**Exercise brief**
In the data below, find the lines containing "bandwidth" and say how many there are, nothing more.
::: Records provided :::
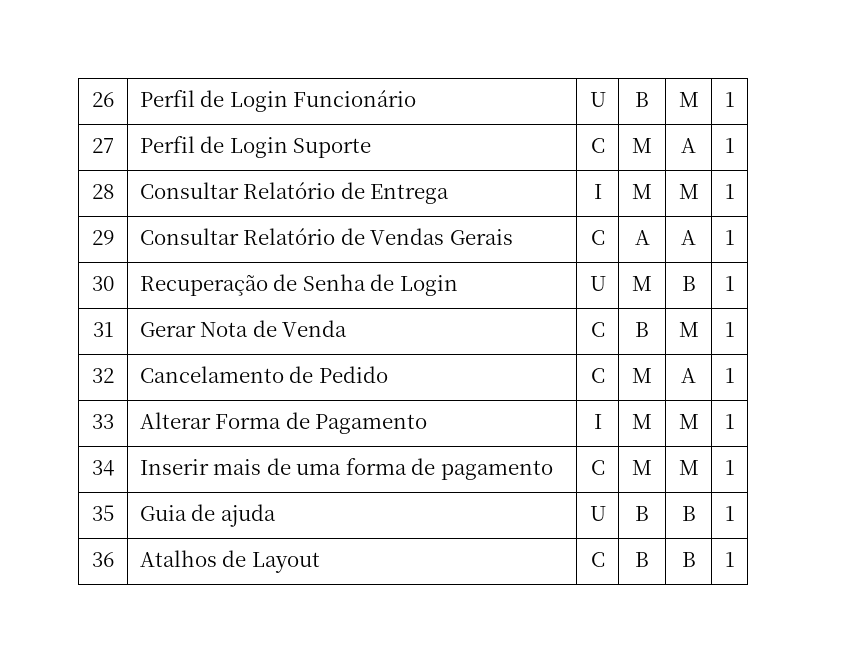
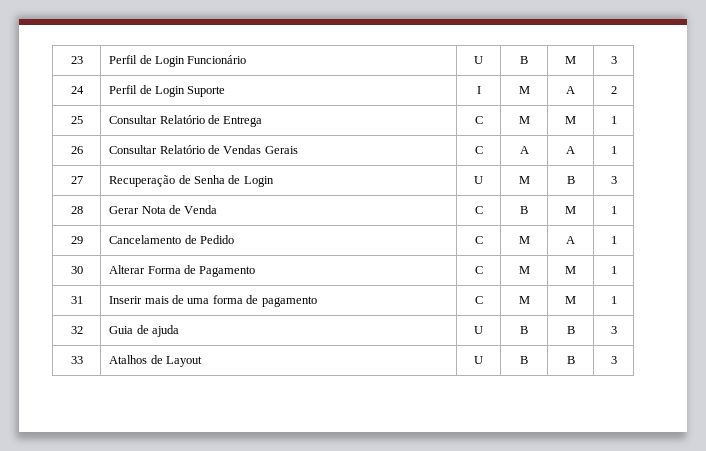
- 26 | Perfil de Login Funcionário | U | B | M | 1
- 27 | Perfil de Login Suporte | C | M | A | 1
- 28 | Consultar Relatório de Entrega | I | M | M | 1
- 29 | Consultar Relatório de Vendas Gerais | C | A | A | 1
+ 23 | Perfil de Login Funcionário | U | B | M | 3
+ 24 | Perfil de Login Suporte | I | M | A | 2
+ 25 | Consultar Relatório de Entrega | C | M | M | 1
+ 26 | Consultar Relatório de Vendas Gerais | C | A | A | 1
- 30 | Recuperação de Senha de Login | U | M | B | 1
- 31 | Gerar Nota de Venda | C | B | M | 1
+ 27 | Recuperação de Senha de Login | U | M | B | 3
+ 28 | Gerar Nota de Venda | C | B | M | 1
- 32 | Cancelamento de Pedido | C | M | A | 1
+ 29 | Cancelamento de Pedido | C | M | A | 1
- 33 | Alterar Forma de Pagamento | I | M | M | 1
- 34 | Inserir mais de uma forma de pagamento | C | M | M | 1
+ 30 | Alterar Forma de Pagamento | C | M | M | 1
+ 31 | Inserir mais de uma forma de pagamento | C | M | M | 1
- 35 | Guia de ajuda | U | B | B | 1
- 36 | Atalhos de Layout | C | B | B | 1
+ 32 | Guia de ajuda | U | B | B | 3
+ 33 | Atalhos de Layout | U | B | B | 3

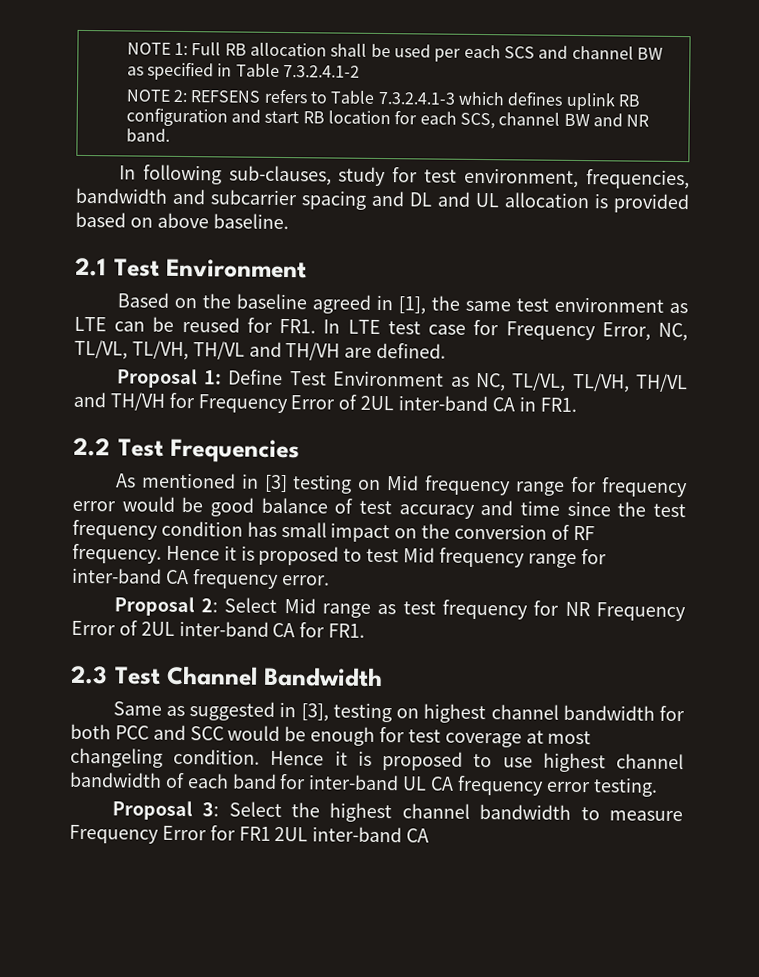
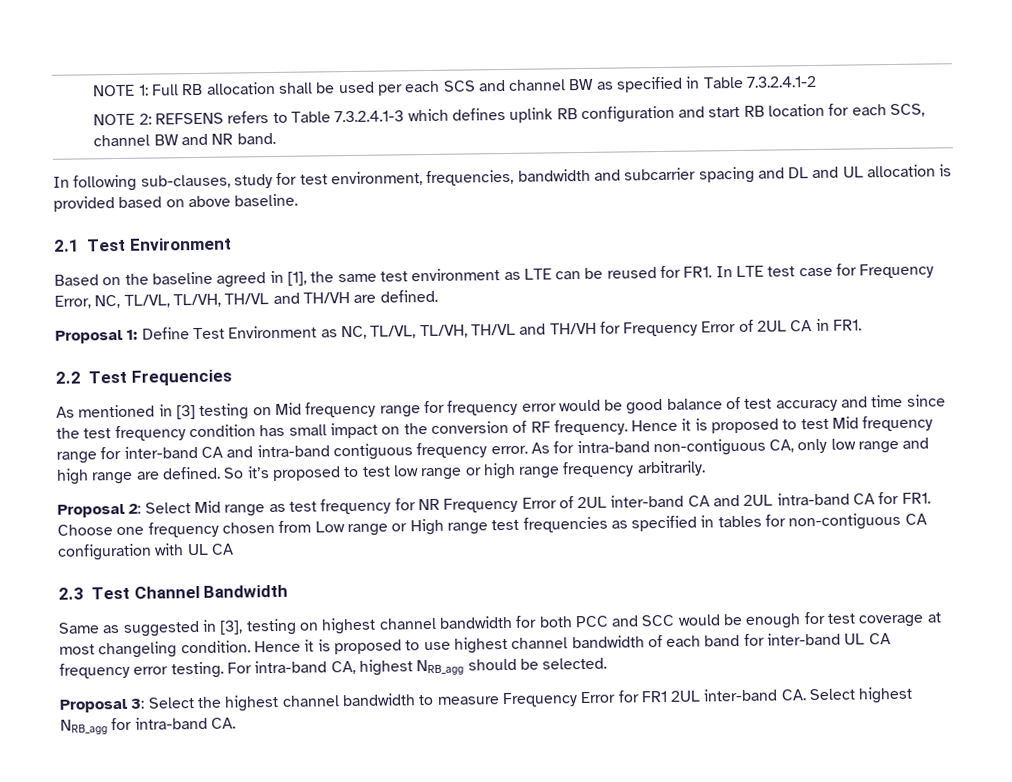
- Proposal 1: Define Test Environment as NC, TL/VL, TL/VH, TH/VL and TH/VH for Frequency Error of 2UL inter-band CA in FR1.
+ Proposal 1: Define Test Environment as NC, TL/VL, TL/VH, TH/VL and TH/VH for Frequency Error of 2UL CA in FR1.
- Hence it is proposed to test Mid frequency range for inter-band CA frequency error.
+ Hence it is proposed to test Mid frequency range for inter-band CA and intra-band contiguous frequency error. As for intra-band non-contiguous CA, only low range and high range are defined. So it’s proposed to test low range or high range frequency arbitrarily.
- Proposal 2: Select Mid range as test frequency for NR Frequency Error of 2UL inter-band CA for FR1.
+ Proposal 2: Select Mid range as test frequency for NR Frequency Error of 2UL inter-band CA and 2UL intra-band CA for FR1. Choose one frequency chosen from Low range or High range test frequencies as specified in tables for non-contiguous CA configuration with UL CA
+ For intra-band CA, highest NRB_agg should be selected.
- Proposal 3: Select the highest channel bandwidth to measure Frequency Error for FR1 2UL inter-band CA
+ Proposal 3: Select the highest channel bandwidth to measure Frequency Error for FR1 2UL inter-band CA. Select highest NRB_agg for intra-band CA.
:::
**Result**
2